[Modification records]

—————

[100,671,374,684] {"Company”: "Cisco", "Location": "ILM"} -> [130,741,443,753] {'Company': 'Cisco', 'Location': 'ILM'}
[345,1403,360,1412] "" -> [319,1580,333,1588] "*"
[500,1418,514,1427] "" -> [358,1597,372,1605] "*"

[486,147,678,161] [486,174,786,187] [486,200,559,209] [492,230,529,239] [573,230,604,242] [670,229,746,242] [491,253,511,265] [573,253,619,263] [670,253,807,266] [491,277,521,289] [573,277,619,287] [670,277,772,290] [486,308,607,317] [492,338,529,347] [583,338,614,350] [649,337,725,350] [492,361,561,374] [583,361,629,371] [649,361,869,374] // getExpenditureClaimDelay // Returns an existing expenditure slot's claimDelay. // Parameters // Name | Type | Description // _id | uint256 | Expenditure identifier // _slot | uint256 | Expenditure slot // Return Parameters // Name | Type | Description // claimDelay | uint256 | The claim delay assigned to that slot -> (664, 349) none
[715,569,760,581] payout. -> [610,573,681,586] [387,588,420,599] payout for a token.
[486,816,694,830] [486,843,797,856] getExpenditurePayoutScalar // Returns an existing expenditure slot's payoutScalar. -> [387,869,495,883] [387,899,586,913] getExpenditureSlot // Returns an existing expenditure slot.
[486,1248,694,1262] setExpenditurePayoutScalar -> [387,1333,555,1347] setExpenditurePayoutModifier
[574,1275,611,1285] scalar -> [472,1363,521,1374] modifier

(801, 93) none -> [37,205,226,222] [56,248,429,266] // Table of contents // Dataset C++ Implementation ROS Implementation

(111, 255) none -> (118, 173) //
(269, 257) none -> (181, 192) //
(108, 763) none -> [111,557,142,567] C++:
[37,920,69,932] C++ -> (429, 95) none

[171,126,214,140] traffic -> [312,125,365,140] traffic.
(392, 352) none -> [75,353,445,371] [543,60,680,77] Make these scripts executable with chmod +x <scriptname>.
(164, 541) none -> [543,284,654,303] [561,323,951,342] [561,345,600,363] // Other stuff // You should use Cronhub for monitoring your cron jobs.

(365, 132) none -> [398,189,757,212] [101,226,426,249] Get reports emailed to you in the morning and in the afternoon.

—————

_Your task_. Return all of the above records exactly, leaving no line out.

_Answer for this exercise_.
[100,671,374,684] {"Company”: "Cisco", "Location": "ILM"} -> [130,741,443,753] {'Company': 'Cisco', 'Location': 'ILM'}
[345,1403,360,1412] "" -> [319,1580,333,1588] "*"
[500,1418,514,1427] "" -> [358,1597,372,1605] "*"

[486,147,678,161] [486,174,786,187] [486,200,559,209] [492,230,529,239] [573,230,604,242] [670,229,746,242] [491,253,511,265] [573,253,619,263] [670,253,807,266] [491,277,521,289] [573,277,619,287] [670,277,772,290] [486,308,607,317] [492,338,529,347] [583,338,614,350] [649,337,725,350] [492,361,561,374] [583,361,629,371] [649,361,869,374] // getExpenditureClaimDelay // Returns an existing expenditure slot's claimDelay. // Parameters // Name | Type | Description // _id | uint256 | Expenditure identifier // _slot | uint256 | Expenditure slot // Return Parameters // Name | Type | Description // claimDelay | uint256 | The claim delay assigned to that slot -> (664, 349) none
[715,569,760,581] payout. -> [610,573,681,586] [387,588,420,599] payout for a token.
[486,816,694,830] [486,843,797,856] getExpenditurePayoutScalar // Returns an existing expenditure slot's payoutScalar. -> [387,869,495,883] [387,899,586,913] getExpenditureSlot // Returns an existing expenditure slot.
[486,1248,694,1262] setExpenditurePayoutScalar -> [387,1333,555,1347] setExpenditurePayoutModifier
[574,1275,611,1285] scalar -> [472,1363,521,1374] modifier

(801, 93) none -> [37,205,226,222] [56,248,429,266] // Table of contents // Dataset C++ Implementation ROS Implementation

(111, 255) none -> (118, 173) //
(269, 257) none -> (181, 192) //
(108, 763) none -> [111,557,142,567] C++:
[37,920,69,932] C++ -> (429, 95) none

[171,126,214,140] traffic -> [312,125,365,140] traffic.
(392, 352) none -> [75,353,445,371] [543,60,680,77] Make these scripts executable with chmod +x <scriptname>.
(164, 541) none -> [543,284,654,303] [561,323,951,342] [561,345,600,363] // Other stuff // You should use Cronhub for monitoring your cron jobs.

(365, 132) none -> [398,189,757,212] [101,226,426,249] Get reports emailed to you in the morning and in the afternoon.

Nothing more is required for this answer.